Surgical management of chronic rhinosinusitis and nasal polyposis: A review of the evidence

Department of Otorhinolaryngology-Head and Neck Surgery, Division of Rhinology, University of Pennsylvania, 3400 Spruce Street, 5 Ravdin, Philadelphia, PA, 19104, USA.
Current Allergy and Asthma Reports (Impact Factor: 2.45). 12/2004; 4(6):486-9. DOI: 10.1007/s11882-004-0016-2
Source: PubMed

ABSTRACT Functional endoscopic sinus surgery is a common adjunct to medical therapy in the management of chronic rhinosinusitis and nasal polyposis. As with most surgical procedures, there is a paucity of randomized, controlled clinical trials examining the use of functional endoscopic sinus surgery in the management of chronic rhinosinusitis and nasal polyposis.
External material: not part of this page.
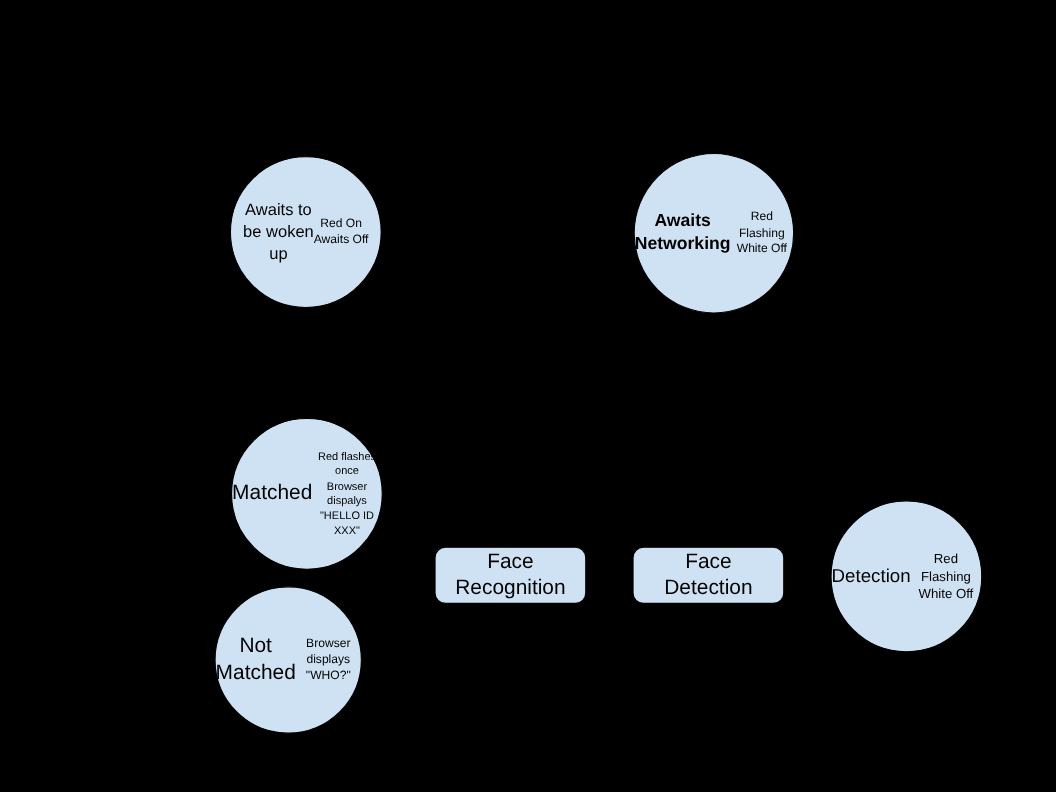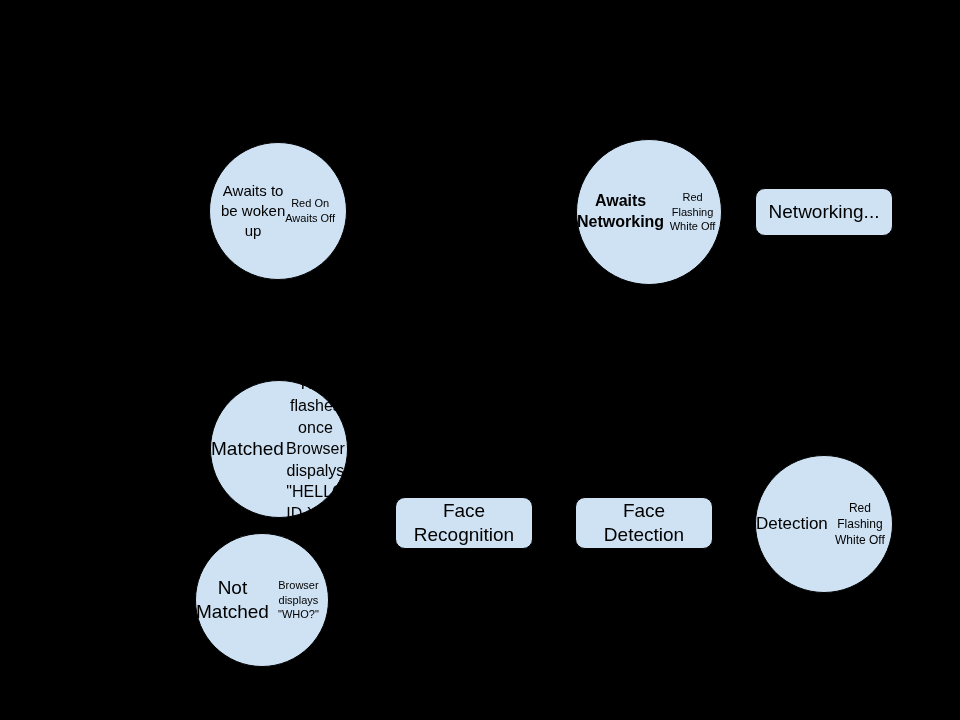"Networking..." div.node { html: <div> <div>Networking...</div> </div> -> none }
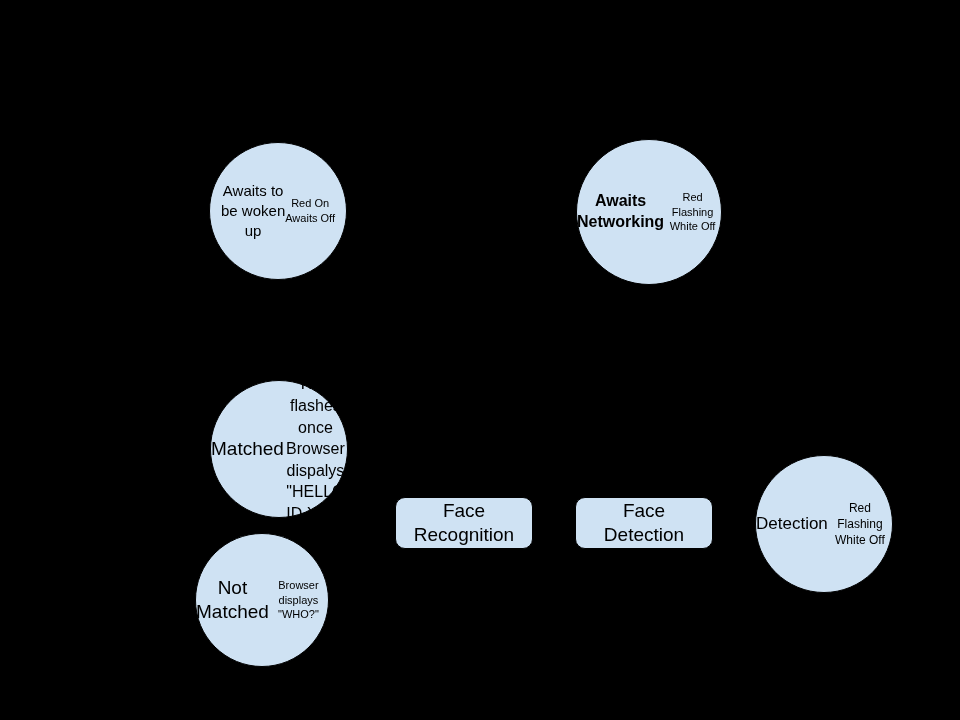"Red flashes once" .sub10 { font-size: 16px -> 10px }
This is primarily a result of the physical and ethical conundrums faced in performing a study that involves comparing a surgical procedure with a placebo. However, there is documentation of the marked impact that chronic rhinosinusitis can have on the overall quality of life and evidence that this improves following combined surgical and medical intervention. There are many case series with large patient populations that have shown significant improvement in short- and long-term patient symptoms following surgery. These outcomes are expected to improve with even greater refinement of technology, experience, and instrumentation, and the quality of future studies may be improved by determining and using objective measures of success and, possibly, by the use of control groups.